Theatre review: Clonely

Edinburgh Festival Fringe: There are several ­obstacles standing in the way of the Fringe success Clonely deserves.

Laughing Horse @ The ­Mockingbird (Venue 441)

****

Its venue and timing, for one thing – the mid-afternoon slot at a ­relatively unknown bar beyond the city centre never did anyone’s audience figures much good. It’s also, arguably, miscategorised in the Fringe brochure and by the performers themselves, Me Me Me ­Theatre. With its audience interaction, surreal characters, episodic narrative and emphasis on laughs, this is the sort of ­experimental sketch comedy The ­Behemoth (aka John-Luke Roberts and Nadia Kamil) excelled at.

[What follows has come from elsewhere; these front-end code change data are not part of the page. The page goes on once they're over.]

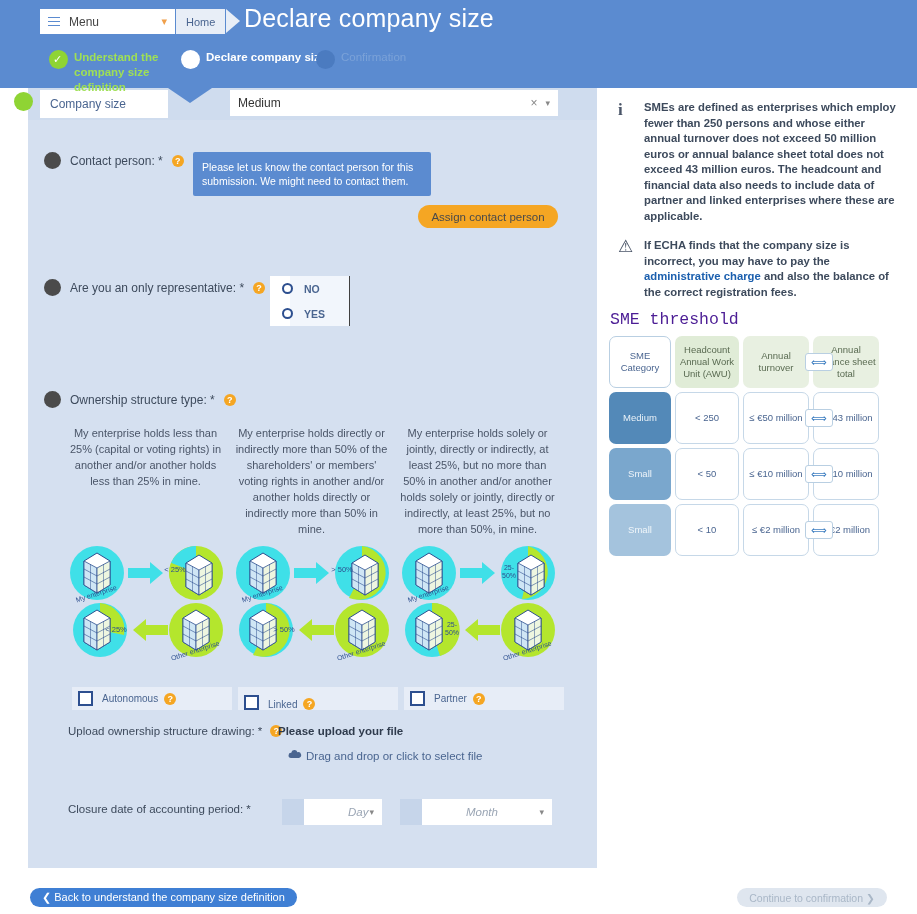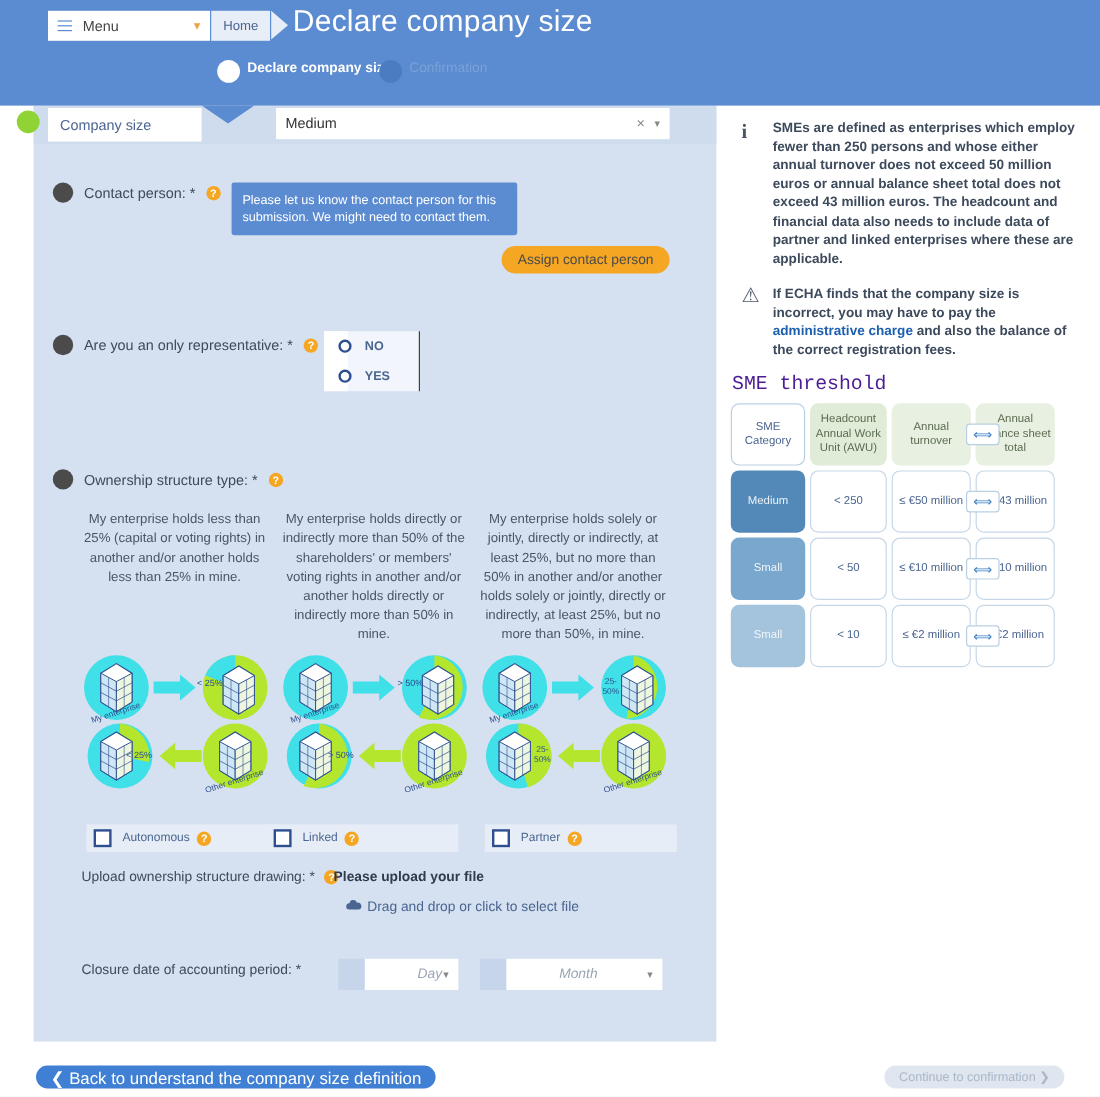--- a/index.html
+++ b/index.html
@@ -151,21 +151,21 @@
   .diagram { position:absolute; width:160px; height:120px; }
   .diagram.d1 { left:68px; top:540px; }
   .diagram.d2 { left:234px; top:540px; }
   .diagram.d3 { left:400px; top:540px; }
 
   
   .cbox {
     position:absolute; top:687px; width:160px; height:23px;
     background:#e7edf7; display:flex; align-items:center; cursor:pointer;
   }
-  .cbox.b1 { left:72px; } .cbox.b2 { left:222px; } .cbox.b3 { left:404px; }
+  .cbox.b1 { left:72px; } .cbox.b2 { left:238px;align-items:flex-end; } .cbox.b3 { left:404px; }
   .cb-sq {
     width:15px;height:15px;border:2px solid #2d4f8f;background:#ffffff;
     margin:0 9px 0 6px; flex:0 0 auto;
   }
   .cb-label { font-size:10px; color:#4a6590; margin-right:6px; }
 
   .upload-label {
     position:absolute; left:68px; top:725px; display:flex; align-items:center; gap:8px;
     font-size:11.5px; color:#3d4a5c;
   }
@@ -227,21 +227,21 @@
     position:absolute; width:28px; height:18px; background:#ffffff;
     border:1px solid #b9cfe2; border-radius:3px;
     display:flex; align-items:center; justify-content:center;
     font-size:11px; color:#3f7fc1; z-index:4;
   }
 
   
   .btn-back {
     position:absolute; left:30px; top:888px; height:19px;
     background:#3f7fd4; border:none; border-radius:10px;
-    color:#ffffff; font-size:14px; padding:0 12px; cursor:pointer;
+    color:#ffffff; font-size:11px; padding:0 12px; cursor:pointer;
     font-family:"Liberation Sans", sans-serif;
   }
   .btn-cont {
     position:absolute; left:737px; top:888px; width:150px; height:19px;
     background:#dfe6ef; border:none; border-radius:10px;
     color:#a9b7c7; font-size:10.5px; cursor:pointer;
     font-family:"Liberation Sans", sans-serif;
   }
 </style>
 </head>
@@ -257,20 +257,24 @@
     <span class="menu-label">Menu</span>
     <span class="caret-orange">▾</span>
   </div>
   <div class="crumb-home">
     <span>Home</span>
   </div>
   <div class="crumb-arrow"></div>
   <div class="page-title">Declare company size</div>
 
   <div class="stepper">
+    <div class="step s1">
+      <span class="dot done"></span>
+      <span class="txt">Understand the company size definition</span>
+    </div>
     <div class="step s2">
       <span class="dot current"></span>
       <span class="txt">Declare company size</span>
     </div>
     <div class="step s3">
       <span class="dot future"></span>
       <span class="txt">Confirmation</span>
     </div>
   </div>
 </div>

The action takes place upon a spaceship populated ­entirely by clones of a tech entrepreneur called Don Solus. We watch two of the clones (Jasmine Chatfield and Charlie Hammond) come out of hibernation and guide their siblings (the audience) through induction, doling out nicknames in the process (Dangerous Don is to be avoided; Shy Don is nigh-impossible to find). As we become more indoctrinated in the ways of clone life, we learn about dark secrets upon the ship, including the tragic deaths of some of our antecedents (shades of Duncan Jones’s Moon) and the existence of a sinister, ­scorpion-themed cult.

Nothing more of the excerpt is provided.